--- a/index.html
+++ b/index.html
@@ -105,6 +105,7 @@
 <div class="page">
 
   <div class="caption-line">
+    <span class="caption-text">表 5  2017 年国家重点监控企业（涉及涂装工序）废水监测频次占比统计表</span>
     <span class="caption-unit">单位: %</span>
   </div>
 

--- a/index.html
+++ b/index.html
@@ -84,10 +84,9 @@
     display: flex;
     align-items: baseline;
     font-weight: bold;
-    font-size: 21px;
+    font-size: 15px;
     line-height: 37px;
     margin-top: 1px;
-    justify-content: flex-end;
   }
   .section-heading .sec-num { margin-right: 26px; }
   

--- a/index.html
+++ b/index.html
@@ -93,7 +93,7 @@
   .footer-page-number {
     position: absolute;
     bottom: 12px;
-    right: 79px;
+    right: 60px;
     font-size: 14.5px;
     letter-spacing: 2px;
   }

#### [GOAL OF THE EXERCISE]
Where does the word "size" appear in the records? Copy every line that holds it.

#### [SOLUTION TO THE PROBLEM]
-    font-size: 21px;
+    font-size: 15px;
     font-size: 14.5px;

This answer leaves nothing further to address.